Balancing Consumer Protection and Access to Credit

S&P posted U.S. RMBS Roundtable: Originators, Aggregators, and Counsel Discuss New Qualified Mortgage Rules. In summarizing the roundtable, S&P notes that

The ability-to-repay rule, ostensibly to prevent defaults and another housing crisis, is still very much open to interpretation. To that end, Standard & Poor’s Ratings Services recently held a private roundtable with several market participants. The confidential discussion offered the attendees an opportunity to share their views and interpretations of these rules, offer opinions on how to operate efficiently within the scope of the rules, and highlight perceived conflicts the rules still present.

In our view, the discussion identified some common themes, notably:

    • Most originators will focus on QM-Safe Harbor loans to avoid liability and achieve the best execution.
    • Many originators will also find attractive opportunities to originate non-QM loans.
    • Non-agency originations of QM or non-QM loans will continue to focus on super-prime borrowers as lenders find that the best defense is to limit the potential for default.
    • The documentation standards used by originators will be the key to compliance with the rule. (2)

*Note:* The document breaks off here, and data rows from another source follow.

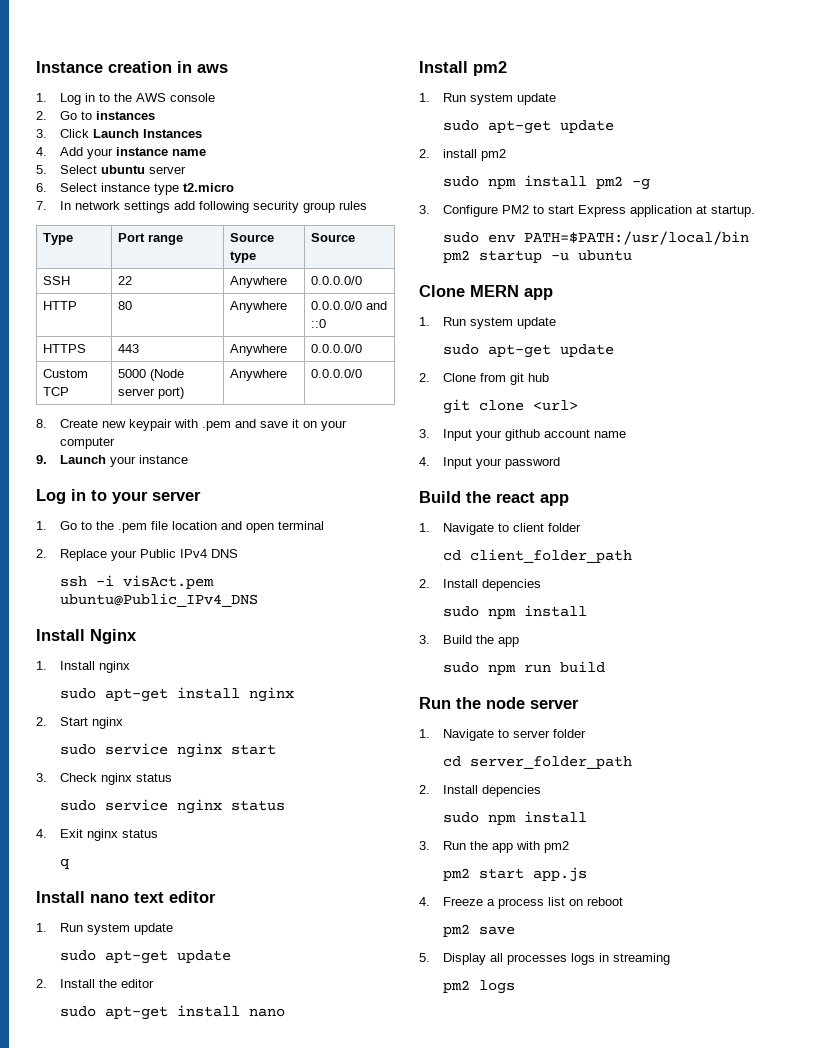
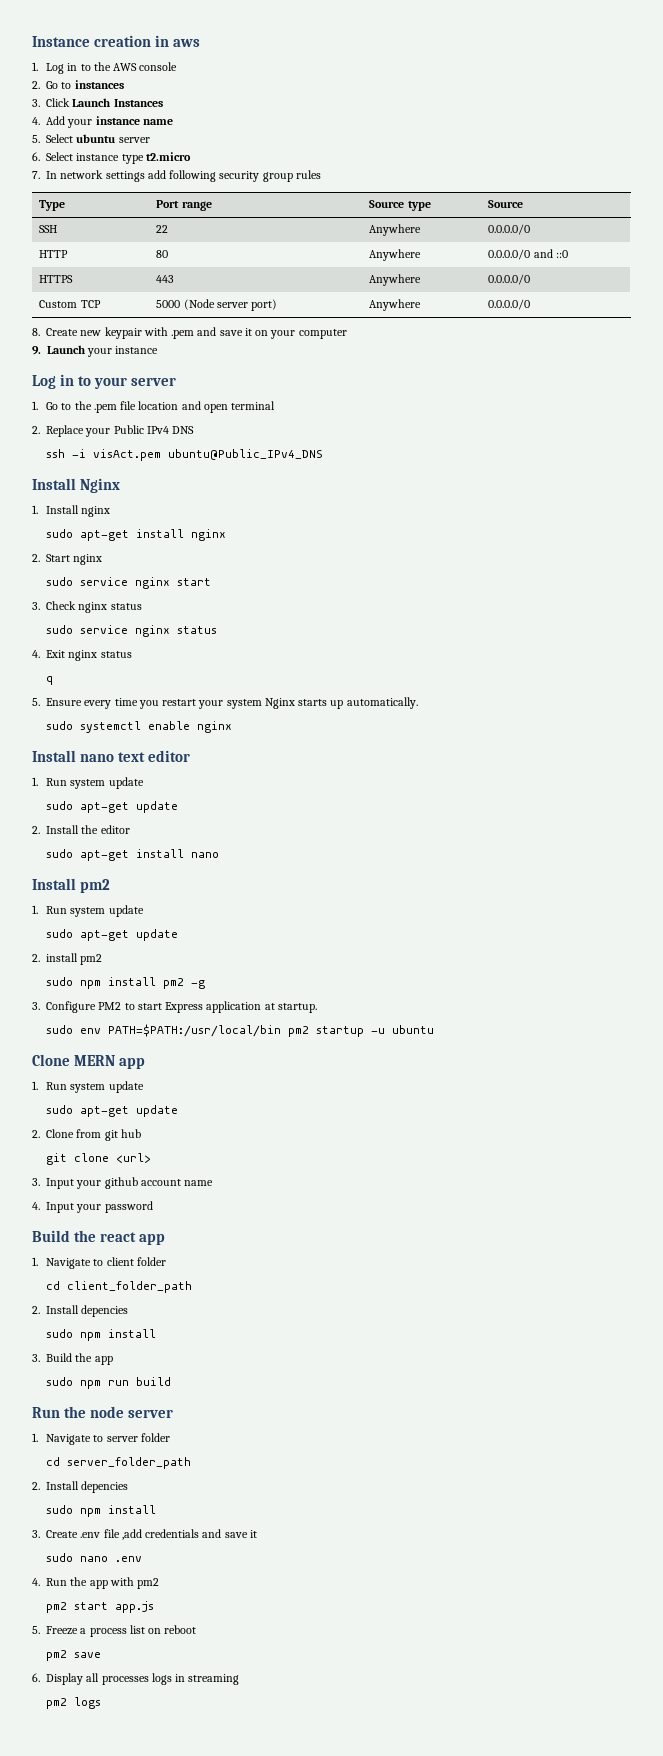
+ 5. Ensure every time you restart your system Nginx starts up automatically.
+ sudo systemctl enable nginx
- 3. Run the app with pm2
+ 3. Create .env file ,add credentials and save it
+ sudo nano .env
+ 4. Run the app with pm2
- 4. Freeze a process list on reboot
+ 5. Freeze a process list on reboot
- 5. Display all processes logs in streaming
+ 6. Display all processes logs in streaming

There are a lot of interesting tidbits in this document, including speculation about the role of technology in the brave new world of mortgage lending.  The summary ended on a guardedly optimistic note:

While the rule leaves significant room for interpretation, originators generally felt that the final rule to be implemented in January 2014 is better than expected. They expressed hope that regulators will be vigilant in pursuing violations that are reasonable. Originators still see challenges for originations of non-QM loans, but they don’t believe they are insurmountable, and many expect that non-QM loans will be represented in origination volume throughout 2014. The challenges that remain are the market’s pricing of QM safe harbor, rebuttable presumption, and non-QM loans; required credit enhancement levels; the effects of risk retention rules, which have yet to be finalized; and the ultimate costs associated with the assignee liability provisions in the rule. (7)

If these industry participants are right, it will look like regulators did a pretty good job of balancing consumer protection and access to credit. Let’s hope!

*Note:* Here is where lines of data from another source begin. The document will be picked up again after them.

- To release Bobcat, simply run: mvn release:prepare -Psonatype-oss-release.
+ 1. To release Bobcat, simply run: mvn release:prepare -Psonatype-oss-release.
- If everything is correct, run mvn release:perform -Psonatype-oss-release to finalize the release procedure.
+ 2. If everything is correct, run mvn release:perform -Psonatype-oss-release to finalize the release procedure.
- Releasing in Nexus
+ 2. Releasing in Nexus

S&P on Rating Mortgage-Backed Securities Before The Crisis

S&P has posted The Role of Credit Rating Agencies in The Financial System, remarks by its president at the United Nations. The remarks reflect S&P’s narrative of the events leading up to the Subprime Crisis. This narrative is, unsurprisingly, self-serving but revealing nonetheless.

  • We, like others, did not anticipate the U.S. housing downturn, which led to the financial crisis. But with the exception of our ratings on U.S. mortgage-related securities, our ratings have performed as expected. (3) 

Seems like a perfect example of the exception swallowing the rule . . ..

  • In September of 2008, we were all in the depths of the financial crisis. During that time the vast majority of the securities S&P rated performed as we anticipated, including many structured finance ratings. But the performance of our ratings of certain U.S. residential mortgage-related securities was a major disappointment. Like nearly every other market participant, analyst and interested government entity, we did not anticipate the U.S. housing collapse and its effect on the economy as a whole. (4)

As I have said before, this is self-serving revisionism, when S&P’s own analysts predicted the collapse of many of the mortgage-backed securities that they rated before the Bust.

  • We have taken significant actions to further strengthen our independence from issuer influence. We have long had policies to manage potential conflicts of interest such as a separation of analytic and commercial activities, a ban on analysts from participating in fee negotiations, and de-linking analyst compensation from the volume of securities they rate or the type of ratings they assign. After the crisis, we decided to strengthen analytical independence by rotating the analysts assigned to a particular issuer and enhancing analyst training. (4)

No mention here of the fact that their longstanding policies appeared to have not been up to the task of controlling for conflicts as far as anyone was concerned . . ..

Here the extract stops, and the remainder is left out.